#### TASK INSTRUCTIONS:
As soon as the line containing "Anikó Gyöngyösi | POWERPLAY ATTEMPTS: 1 -> 0" appears in the material below, start returning lines exactly, and end with the line containing "30 | E (cm-1): 0.001 -> 0".

#### RECORD EXTRACTS:
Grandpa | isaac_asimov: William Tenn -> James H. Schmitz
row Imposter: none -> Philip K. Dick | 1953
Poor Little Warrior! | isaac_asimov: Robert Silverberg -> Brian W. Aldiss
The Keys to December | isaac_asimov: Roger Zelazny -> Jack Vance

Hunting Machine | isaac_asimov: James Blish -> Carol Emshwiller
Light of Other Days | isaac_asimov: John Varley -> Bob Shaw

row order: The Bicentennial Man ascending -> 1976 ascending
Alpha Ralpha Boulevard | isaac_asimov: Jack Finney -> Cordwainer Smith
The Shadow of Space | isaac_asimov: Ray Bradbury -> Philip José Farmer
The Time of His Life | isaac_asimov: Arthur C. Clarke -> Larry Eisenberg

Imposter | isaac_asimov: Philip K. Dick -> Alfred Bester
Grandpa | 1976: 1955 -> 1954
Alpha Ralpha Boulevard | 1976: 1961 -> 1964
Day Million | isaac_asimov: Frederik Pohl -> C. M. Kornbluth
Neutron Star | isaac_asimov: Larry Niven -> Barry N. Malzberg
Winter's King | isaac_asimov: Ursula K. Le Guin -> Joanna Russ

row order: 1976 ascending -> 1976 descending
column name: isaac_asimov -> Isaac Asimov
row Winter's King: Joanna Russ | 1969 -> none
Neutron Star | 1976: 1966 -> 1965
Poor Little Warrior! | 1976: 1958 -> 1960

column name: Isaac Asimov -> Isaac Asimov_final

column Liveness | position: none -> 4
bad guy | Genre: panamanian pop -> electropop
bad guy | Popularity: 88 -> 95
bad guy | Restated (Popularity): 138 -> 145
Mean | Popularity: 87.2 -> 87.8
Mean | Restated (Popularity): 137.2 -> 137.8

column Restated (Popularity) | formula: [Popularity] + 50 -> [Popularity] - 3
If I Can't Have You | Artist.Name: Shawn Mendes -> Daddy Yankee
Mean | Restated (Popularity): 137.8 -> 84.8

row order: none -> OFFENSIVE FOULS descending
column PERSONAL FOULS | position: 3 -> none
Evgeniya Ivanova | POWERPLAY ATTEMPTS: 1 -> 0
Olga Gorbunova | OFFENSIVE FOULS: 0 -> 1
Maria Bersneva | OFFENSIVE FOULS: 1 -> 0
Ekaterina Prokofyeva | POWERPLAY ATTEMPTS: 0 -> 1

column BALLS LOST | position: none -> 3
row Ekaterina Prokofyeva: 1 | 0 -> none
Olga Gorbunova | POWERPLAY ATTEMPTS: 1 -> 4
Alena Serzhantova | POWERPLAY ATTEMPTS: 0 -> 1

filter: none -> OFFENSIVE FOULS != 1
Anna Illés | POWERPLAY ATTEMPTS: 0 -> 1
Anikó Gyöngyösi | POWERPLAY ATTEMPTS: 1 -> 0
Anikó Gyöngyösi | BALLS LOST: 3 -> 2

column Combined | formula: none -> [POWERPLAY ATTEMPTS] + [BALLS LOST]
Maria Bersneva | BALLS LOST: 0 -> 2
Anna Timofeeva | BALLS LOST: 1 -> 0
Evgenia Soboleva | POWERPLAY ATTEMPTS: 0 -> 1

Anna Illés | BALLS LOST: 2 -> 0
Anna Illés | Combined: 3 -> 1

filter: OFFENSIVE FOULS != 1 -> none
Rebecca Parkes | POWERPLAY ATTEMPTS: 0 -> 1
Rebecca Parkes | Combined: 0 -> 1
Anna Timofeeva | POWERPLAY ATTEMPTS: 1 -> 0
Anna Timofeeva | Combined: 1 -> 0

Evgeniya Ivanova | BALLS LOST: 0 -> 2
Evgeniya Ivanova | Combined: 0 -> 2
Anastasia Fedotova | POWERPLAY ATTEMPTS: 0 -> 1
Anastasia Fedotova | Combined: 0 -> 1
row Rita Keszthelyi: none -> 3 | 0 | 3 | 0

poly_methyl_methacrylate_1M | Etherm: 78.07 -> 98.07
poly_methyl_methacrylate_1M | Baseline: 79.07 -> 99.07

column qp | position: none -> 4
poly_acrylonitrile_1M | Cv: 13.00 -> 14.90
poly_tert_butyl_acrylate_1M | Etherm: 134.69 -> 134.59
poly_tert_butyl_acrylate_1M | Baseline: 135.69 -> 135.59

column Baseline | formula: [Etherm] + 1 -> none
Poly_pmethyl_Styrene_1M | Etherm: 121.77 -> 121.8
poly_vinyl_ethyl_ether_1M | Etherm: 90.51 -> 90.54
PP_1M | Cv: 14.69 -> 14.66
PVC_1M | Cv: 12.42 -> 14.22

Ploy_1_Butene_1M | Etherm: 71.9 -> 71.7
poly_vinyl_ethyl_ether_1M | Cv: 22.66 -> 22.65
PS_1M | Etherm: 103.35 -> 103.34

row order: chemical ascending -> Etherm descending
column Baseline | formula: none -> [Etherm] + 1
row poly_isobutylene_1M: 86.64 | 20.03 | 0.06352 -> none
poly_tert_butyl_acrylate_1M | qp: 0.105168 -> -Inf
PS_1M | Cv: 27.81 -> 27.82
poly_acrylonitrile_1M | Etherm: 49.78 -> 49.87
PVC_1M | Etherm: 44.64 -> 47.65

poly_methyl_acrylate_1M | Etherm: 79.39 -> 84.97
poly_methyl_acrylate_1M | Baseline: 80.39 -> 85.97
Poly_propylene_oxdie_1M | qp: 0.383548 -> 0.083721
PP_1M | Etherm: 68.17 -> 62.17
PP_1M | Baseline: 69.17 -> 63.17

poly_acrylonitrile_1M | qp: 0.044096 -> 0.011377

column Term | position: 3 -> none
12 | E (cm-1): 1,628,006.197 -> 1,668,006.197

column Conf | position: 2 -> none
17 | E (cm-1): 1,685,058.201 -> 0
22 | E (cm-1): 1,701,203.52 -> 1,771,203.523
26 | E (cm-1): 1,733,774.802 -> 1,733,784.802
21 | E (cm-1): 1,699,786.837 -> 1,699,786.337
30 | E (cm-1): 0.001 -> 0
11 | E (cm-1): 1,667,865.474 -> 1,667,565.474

#### EXERCISE SOLUTION:
Anikó Gyöngyösi | POWERPLAY ATTEMPTS: 1 -> 0
Anikó Gyöngyösi | BALLS LOST: 3 -> 2

column Combined | formula: none -> [POWERPLAY ATTEMPTS] + [BALLS LOST]
Maria Bersneva | BALLS LOST: 0 -> 2
Anna Timofeeva | BALLS LOST: 1 -> 0
Evgenia Soboleva | POWERPLAY ATTEMPTS: 0 -> 1

Anna Illés | BALLS LOST: 2 -> 0
Anna Illés | Combined: 3 -> 1

filter: OFFENSIVE FOULS != 1 -> none
Rebecca Parkes | POWERPLAY ATTEMPTS: 0 -> 1
Rebecca Parkes | Combined: 0 -> 1
Anna Timofeeva | POWERPLAY ATTEMPTS: 1 -> 0
Anna Timofeeva | Combined: 1 -> 0

Evgeniya Ivanova | BALLS LOST: 0 -> 2
Evgeniya Ivanova | Combined: 0 -> 2
Anastasia Fedotova | POWERPLAY ATTEMPTS: 0 -> 1
Anastasia Fedotova | Combined: 0 -> 1
row Rita Keszthelyi: none -> 3 | 0 | 3 | 0

poly_methyl_methacrylate_1M | Etherm: 78.07 -> 98.07
poly_methyl_methacrylate_1M | Baseline: 79.07 -> 99.07

column qp | position: none -> 4
poly_acrylonitrile_1M | Cv: 13.00 -> 14.90
poly_tert_butyl_acrylate_1M | Etherm: 134.69 -> 134.59
poly_tert_butyl_acrylate_1M | Baseline: 135.69 -> 135.59

column Baseline | formula: [Etherm] + 1 -> none
Poly_pmethyl_Styrene_1M | Etherm: 121.77 -> 121.8
poly_vinyl_ethyl_ether_1M | Etherm: 90.51 -> 90.54
PP_1M | Cv: 14.69 -> 14.66
PVC_1M | Cv: 12.42 -> 14.22

Ploy_1_Butene_1M | Etherm: 71.9 -> 71.7
poly_vinyl_ethyl_ether_1M | Cv: 22.66 -> 22.65
PS_1M | Etherm: 103.35 -> 103.34

row order: chemical ascending -> Etherm descending
column Baseline | formula: none -> [Etherm] + 1
row poly_isobutylene_1M: 86.64 | 20.03 | 0.06352 -> none
poly_tert_butyl_acrylate_1M | qp: 0.105168 -> -Inf
PS_1M | Cv: 27.81 -> 27.82
poly_acrylonitrile_1M | Etherm: 49.78 -> 49.87
PVC_1M | Etherm: 44.64 -> 47.65

poly_methyl_acrylate_1M | Etherm: 79.39 -> 84.97
poly_methyl_acrylate_1M | Baseline: 80.39 -> 85.97
Poly_propylene_oxdie_1M | qp: 0.383548 -> 0.083721
PP_1M | Etherm: 68.17 -> 62.17
PP_1M | Baseline: 69.17 -> 63.17

poly_acrylonitrile_1M | qp: 0.044096 -> 0.011377

column Term | position: 3 -> none
12 | E (cm-1): 1,628,006.197 -> 1,668,006.197

column Conf | position: 2 -> none
17 | E (cm-1): 1,685,058.201 -> 0
22 | E (cm-1): 1,701,203.52 -> 1,771,203.523
26 | E (cm-1): 1,733,774.802 -> 1,733,784.802
21 | E (cm-1): 1,699,786.837 -> 1,699,786.337
30 | E (cm-1): 0.001 -> 0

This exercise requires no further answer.